Copy all entries verbatim and keep any pictures out of the copy.

<<<<

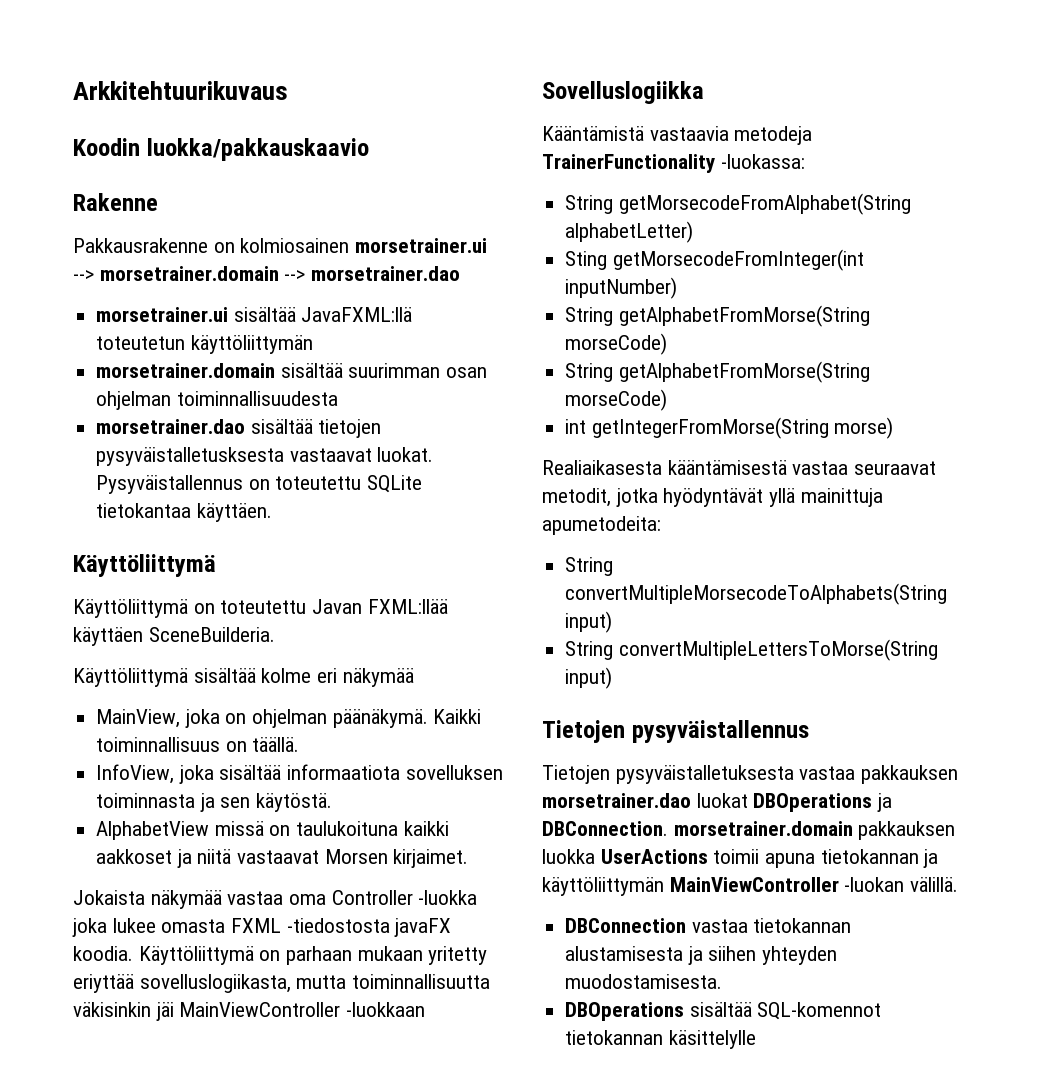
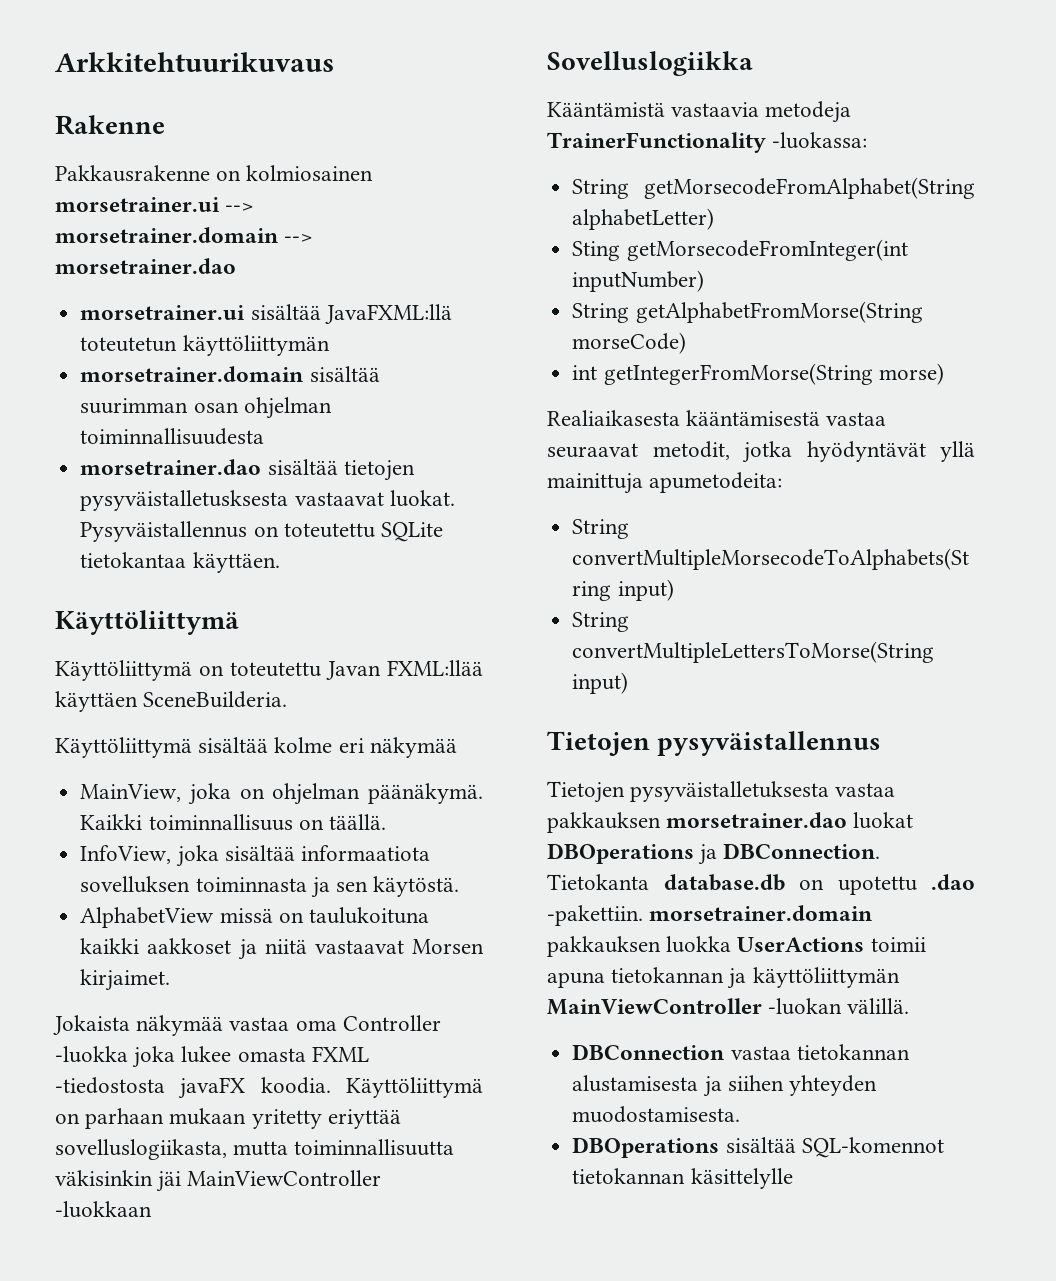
- Koodin luokka/pakkauskaavio
  Sting getMorsecodeFromInteger(int inputNumber)
- String getAlphabetFromMorse(String morseCode)
- Tietojen pysyväistalletuksesta vastaa pakkauksen morsetrainer.dao luokat DBOperations ja DBConnection. morsetrainer.domain pakkauksen luokka UserActions toimii apuna tietokannan ja käyttöliittymän MainViewController -luokan välillä.
+ Tietojen pysyväistalletuksesta vastaa pakkauksen morsetrainer.dao luokat DBOperations ja DBConnection. Tietokanta database.db on upotettu .dao -pakettiin. morsetrainer.domain pakkauksen luokka UserActions toimii apuna tietokannan ja käyttöliittymän MainViewController -luokan välillä.

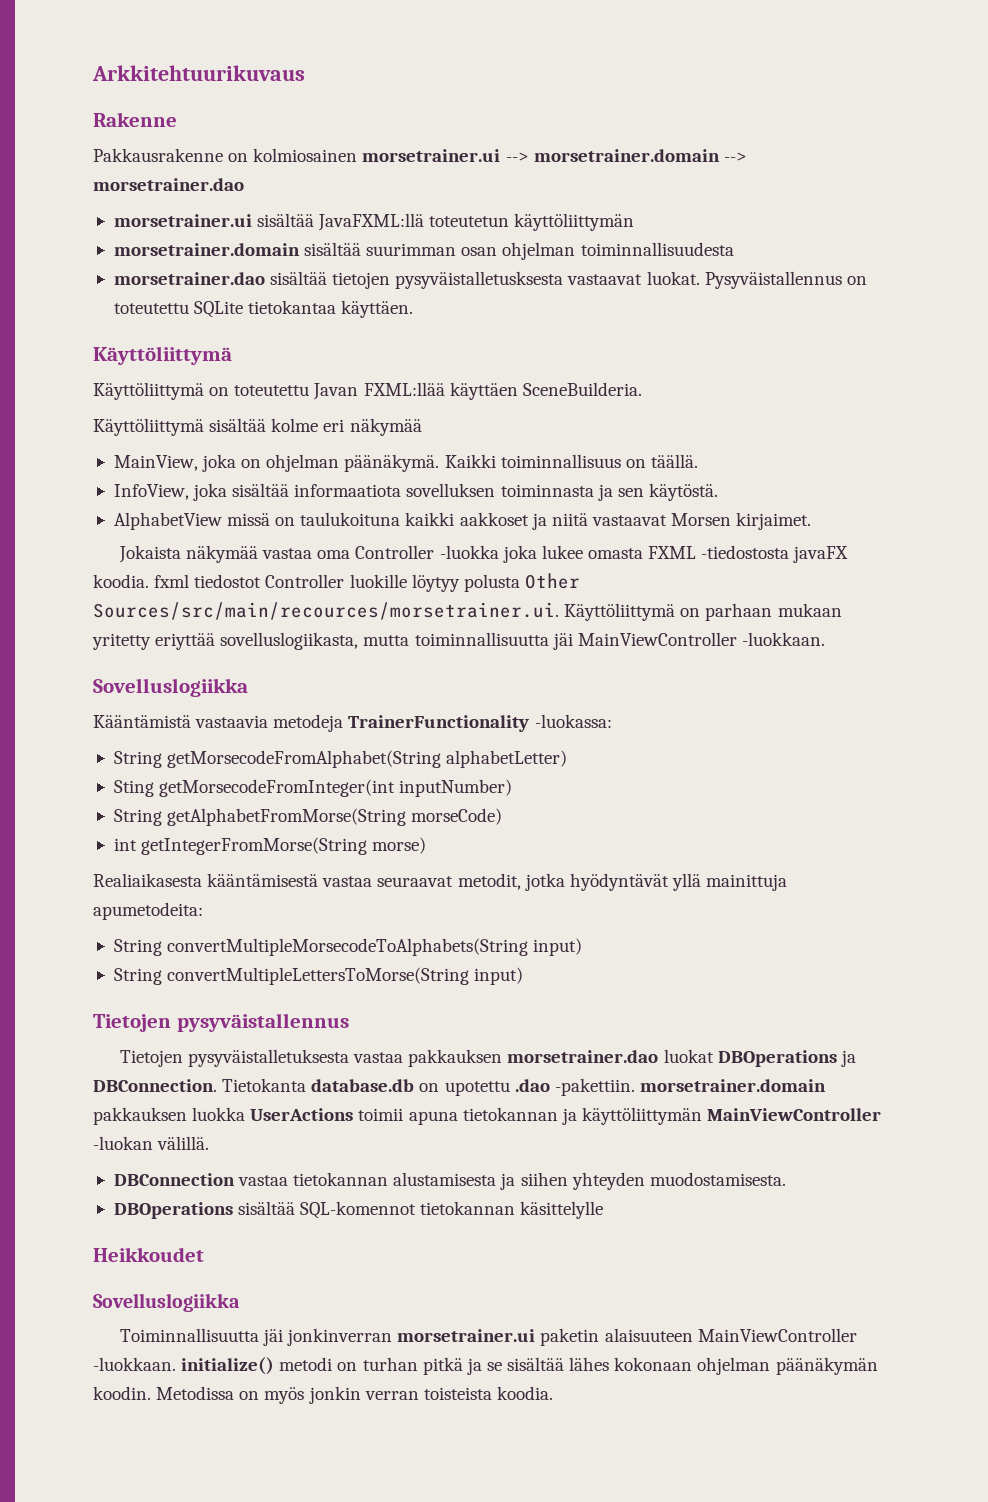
- Jokaista näkymää vastaa oma Controller -luokka joka lukee omasta FXML -tiedostosta javaFX koodia. Käyttöliittymä on parhaan mukaan yritetty eriyttää sovelluslogiikasta, mutta toiminnallisuutta väkisinkin jäi MainViewController -luokkaan
+ Jokaista näkymää vastaa oma Controller -luokka joka lukee omasta FXML -tiedostosta javaFX koodia. fxml tiedostot Controller luokille löytyy polusta Other Sources/src/main/recources/morsetrainer.ui. Käyttöliittymä on parhaan mukaan yritetty eriyttää sovelluslogiikasta, mutta toiminnallisuutta jäi MainViewController -luokkaan.
+ Heikkoudet
+ Sovelluslogiikka
+ Toiminnallisuutta jäi jonkinverran morsetrainer.ui paketin alaisuuteen MainViewController -luokkaan. initialize() metodi on turhan pitkä ja se sisältää lähes kokonaan ohjelman päänäkymän koodin. Metodissa on myös jonkin verran toisteista koodia.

>>>>

- **Answer box**
- Koodin luokka/pakkauskaavio
  Sting getMorsecodeFromInteger(int inputNumber)
- String getAlphabetFromMorse(String morseCode)
- Tietojen pysyväistalletuksesta vastaa pakkauksen morsetrainer.dao luokat DBOperations ja DBConnection. morsetrainer.domain pakkauksen luokka UserActions toimii apuna tietokannan ja käyttöliittymän MainViewController -luokan välillä.
+ Tietojen pysyväistalletuksesta vastaa pakkauksen morsetrainer.dao luokat DBOperations ja DBConnection. Tietokanta database.db on upotettu .dao -pakettiin. morsetrainer.domain pakkauksen luokka UserActions toimii apuna tietokannan ja käyttöliittymän MainViewController -luokan välillä.

- Jokaista näkymää vastaa oma Controller -luokka joka lukee omasta FXML -tiedostosta javaFX koodia. Käyttöliittymä on parhaan mukaan yritetty eriyttää sovelluslogiikasta, mutta toiminnallisuutta väkisinkin jäi MainViewController -luokkaan
+ Jokaista näkymää vastaa oma Controller -luokka joka lukee omasta FXML -tiedostosta javaFX koodia. fxml tiedostot Controller luokille löytyy polusta Other Sources/src/main/recources/morsetrainer.ui. Käyttöliittymä on parhaan mukaan yritetty eriyttää sovelluslogiikasta, mutta toiminnallisuutta jäi MainViewController -luokkaan.
+ Heikkoudet
+ Sovelluslogiikka
+ Toiminnallisuutta jäi jonkinverran morsetrainer.ui paketin alaisuuteen MainViewController -luokkaan. initialize() metodi on turhan pitkä ja se sisältää lähes kokonaan ohjelman päänäkymän koodin. Metodissa on myös jonkin verran toisteista koodia.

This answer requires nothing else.